La situation est encore différente au Luxembourg. Le Grand-Duché a dépénalisé en 2009 l’euthanasie et le suicide assisté, à savoir lorsque le patient prend lui-même un produit prescrit pour donner la mort. « N’est pas sanctionné pénalement et ne peut donner lieu à une action civile en dommage et intérêts le fait, par un médecin, de répondre à une demande d’euthanasie ou d’assistance au suicide », selon la loi luxembourgeoise promulguée le 17 mars 2009.
• Espagne
En mars 2021, l’Espagne est devenue le quatrième pays européen à légaliser l’euthanasie. La loi, qui est entrée en vigueur en juin de la même année, autorise aussi bien l’euthanasie – c’est-à-dire lorsque le soignant provoque la mort du patient – que le suicide médicalement assisté – lorsque le patient prend lui-même la dose de produit prescrite pour se donner la mort.
Elle prévoit que toute personne ayant « une maladie grave et incurable » ou des douleurs « chroniques la plaçant dans une situation d’incapacité » puisse demander l’aide du corps médical pour mourir et s’éviter ainsi « une souffrance intolérable ».

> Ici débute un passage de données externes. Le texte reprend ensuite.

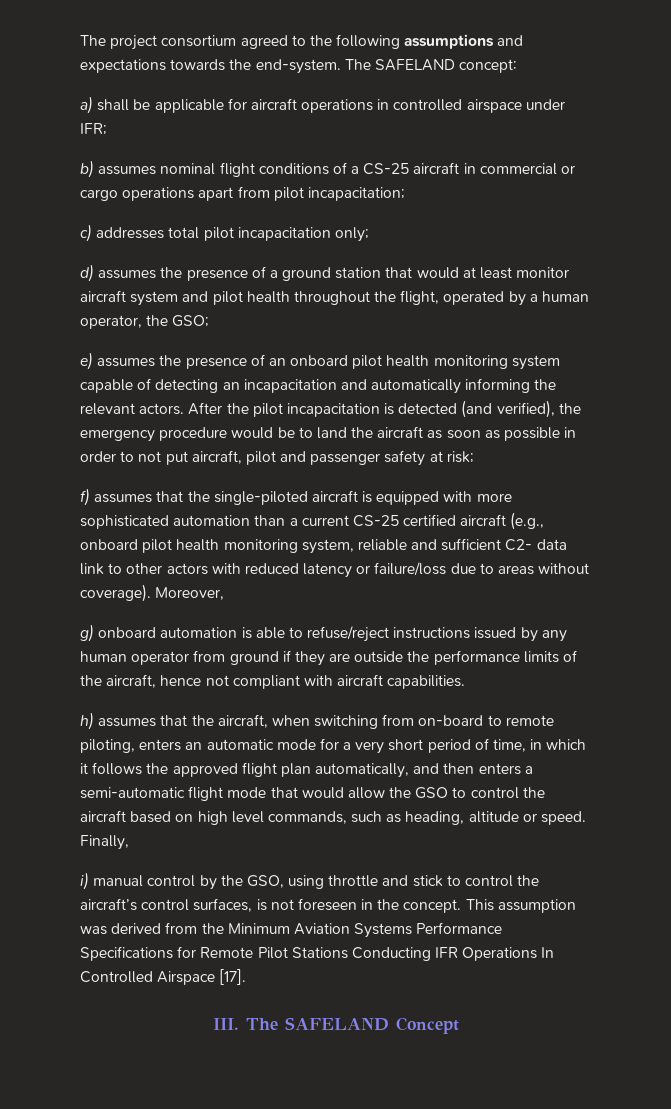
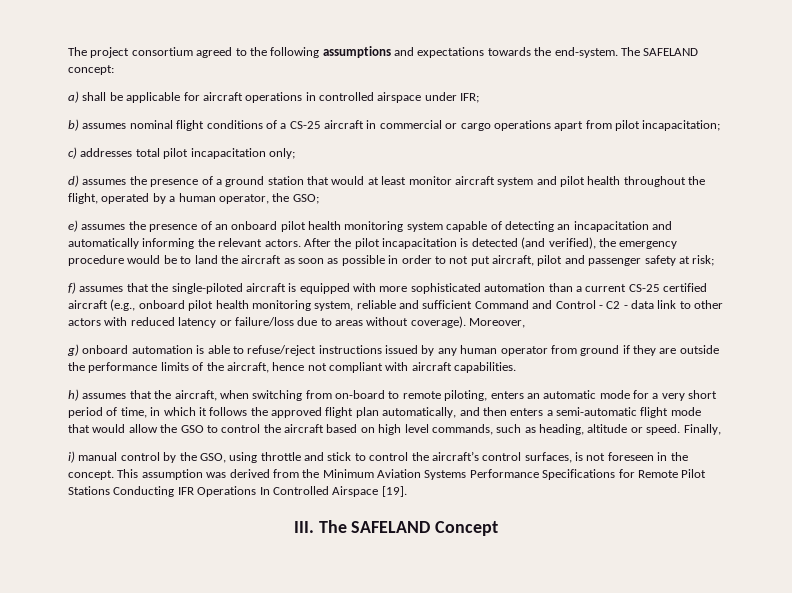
- f) assumes that the single-piloted aircraft is equipped with more sophisticated automation than a current CS-25 certified aircraft (e.g., onboard pilot health monitoring system, reliable and sufficient C2- data link to other actors with reduced latency or failure/loss due to areas without coverage).
+ f) assumes that the single-piloted aircraft is equipped with more sophisticated automation than a current CS-25 certified aircraft (e.g., onboard pilot health monitoring system, reliable and sufficient Command and Control - C2 - data link to other actors with reduced latency or failure/loss due to areas without coverage).
- This assumption was derived from the Minimum Aviation Systems Performance Specifications for Remote Pilot Stations Conducting IFR Operations In Controlled Airspace [17].
+ This assumption was derived from the Minimum Aviation Systems Performance Specifications for Remote Pilot Stations Conducting IFR Operations In Controlled Airspace [19].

Des conditions strictes encadrent toutefois la démarche: la personne, espagnole ou résidant dans le pays, doit ainsi être « capable et consciente » lorsqu’elle fait la demande, qui doit être formulée par écrit « sans pression extérieure » et renouvelée quinze jours plus tard. Le médecin pourra toujours rejeter cette demande s’il estime que ces critères ne sont pas remplis ou faire valoir « son objection de conscience ».
• Italie
En Italie, le code pénal punit « l’instigation ou l’aide au suicide. » Pour autant, la Cour constitutionnelle a dépénalisé de fait en septembre 2019 le suicide assisté dans certains cas: pour les malades pleinement conscients « maintenus en vie par des traitements (…) et atteints d’une pathologie irréversible, source de souffrance physique et psychologique qu’ils estiment intolérable ». Dans les faits, la loi italienne punit initialement l’aide au suicide d’une peine allant de 5 à 12 ans de prison.
En juin dernier, Federico Carboni, 44 ans, tétraplégique depuis 2010, était devenu le premier italien à avoir « bénéficié » du suicide assisté. Il est mort après s’être lui-même injecté une dose létale d’un médicament et avait à plusieurs reprises demandé aux autorités sanitaires l’autorisation d’utiliser le suicide assisté.
• De nombreux pays l’interdisent
Si plusieurs nations ont déjà fait évoluer leur législation, plusieurs autres pays européens refusent d’autoriser euthanasie et suicide assisté. C’est par exemple le cas de la Grèce et de la Roumanie, où l’euthanasie est punie d’une peine allant jusqu’à sept années de prson, tandis que la Croatie la punit au même titre qu’un homicide.